Dataset extract section start
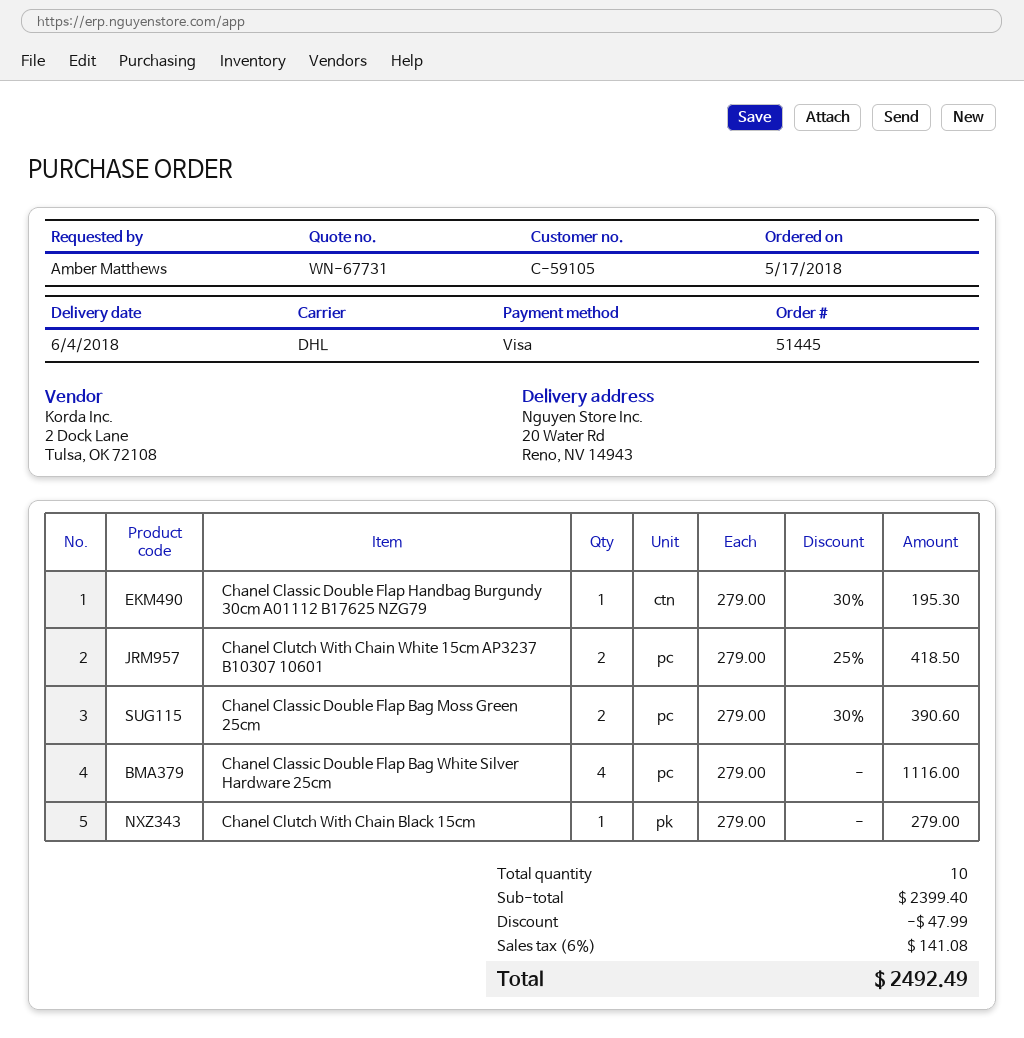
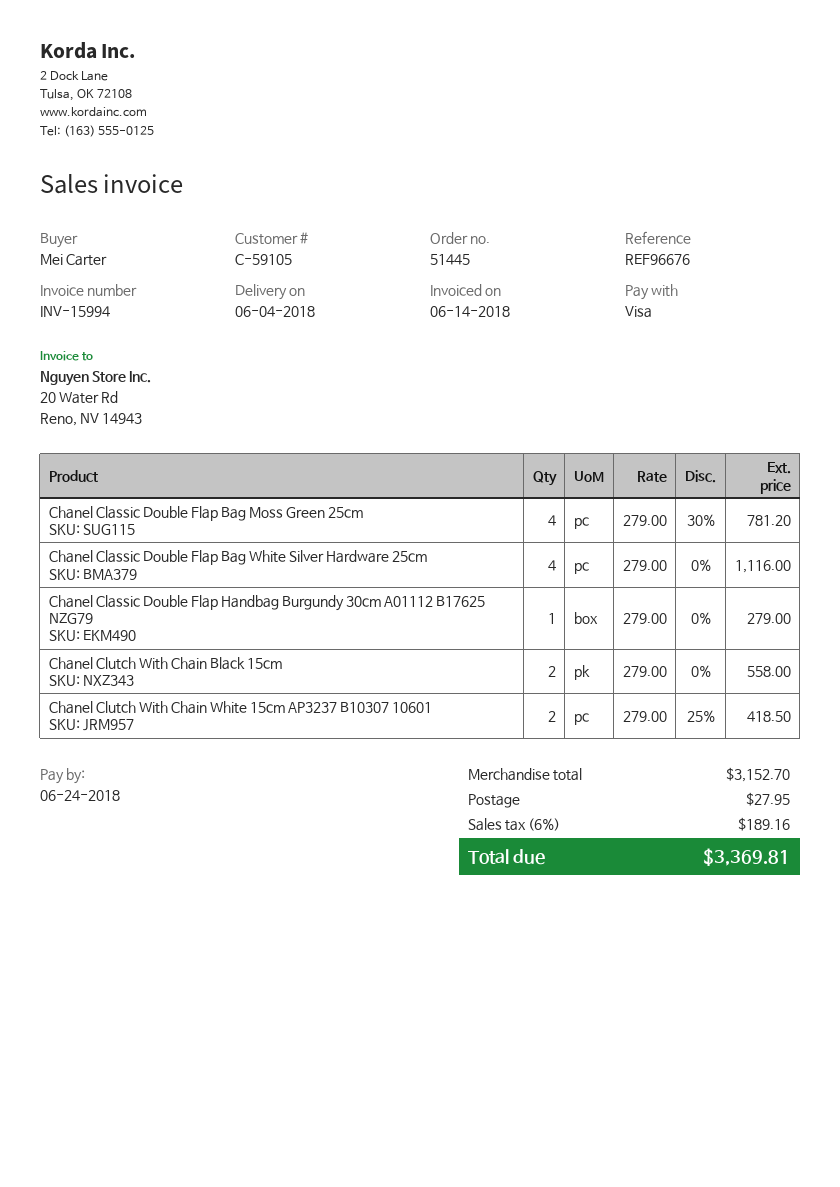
ordered by: Amber Matthews -> Mei Carter
Chanel Classic Double Flap Handbag Burgundy 30cm A01112 B17625 NZG79: 1 x 279.00 - 30% = 195.30 -> 1 x 279.00 = 279.00
Chanel Classic Double Flap Bag Moss Green 25cm: 2 x 279.00 - 30% = 390.60 -> 4 x 279.00 - 30% = 781.20
Chanel Clutch With Chain Black 15cm: 1 x 279.00 = 279.00 -> 2 x 279.00 = 558.00
subtotal: 2399.40 -> 3152.70
discount: 47.99 -> none
shipping: none -> 27.95
tax: 6% = 141.08 -> 6% = 189.16
total: 2492.49 -> 3369.81

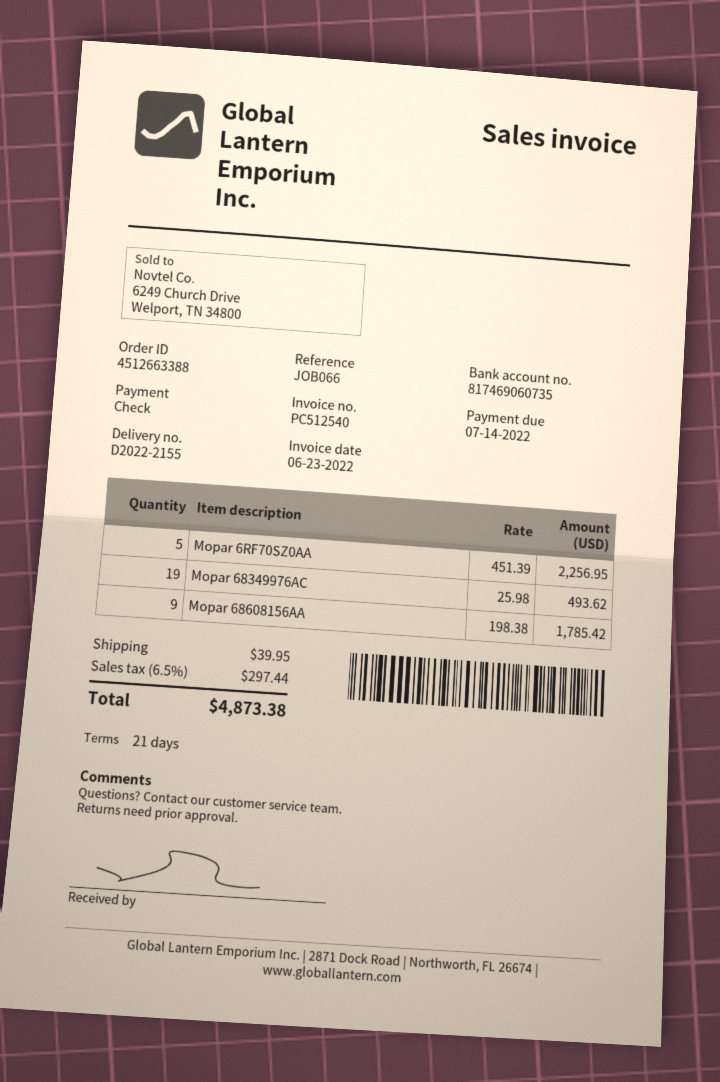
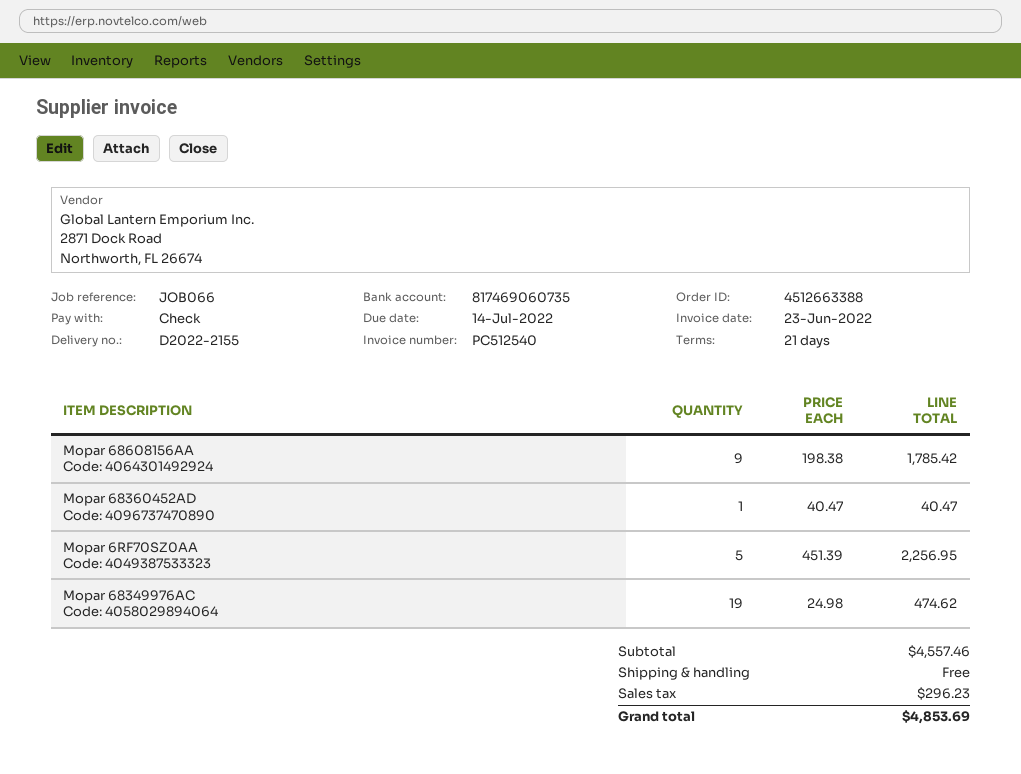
Mopar 68349976AC: 19 x 25.98 = 493.62 -> 19 x 24.98 = 474.62
Mopar 68360452AD: none -> 1 x 40.47 = 40.47
shipping: 39.95 -> 0.00
tax: 297.44 -> 296.23
total: 4873.38 -> 4853.69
Dataset extract section end
Could you copy the listing exactly, leaving out any pictures?

ordered by: Amber Matthews -> Mei Carter
Chanel Classic Double Flap Handbag Burgundy 30cm A01112 B17625 NZG79: 1 x 279.00 - 30% = 195.30 -> 1 x 279.00 = 279.00
Chanel Classic Double Flap Bag Moss Green 25cm: 2 x 279.00 - 30% = 390.60 -> 4 x 279.00 - 30% = 781.20
Chanel Clutch With Chain Black 15cm: 1 x 279.00 = 279.00 -> 2 x 279.00 = 558.00
subtotal: 2399.40 -> 3152.70
discount: 47.99 -> none
shipping: none -> 27.95
tax: 6% = 141.08 -> 6% = 189.16
total: 2492.49 -> 3369.81

Mopar 68349976AC: 19 x 25.98 = 493.62 -> 19 x 24.98 = 474.62
Mopar 68360452AD: none -> 1 x 40.47 = 40.47
shipping: 39.95 -> 0.00
tax: 297.44 -> 296.23
total: 4873.38 -> 4853.69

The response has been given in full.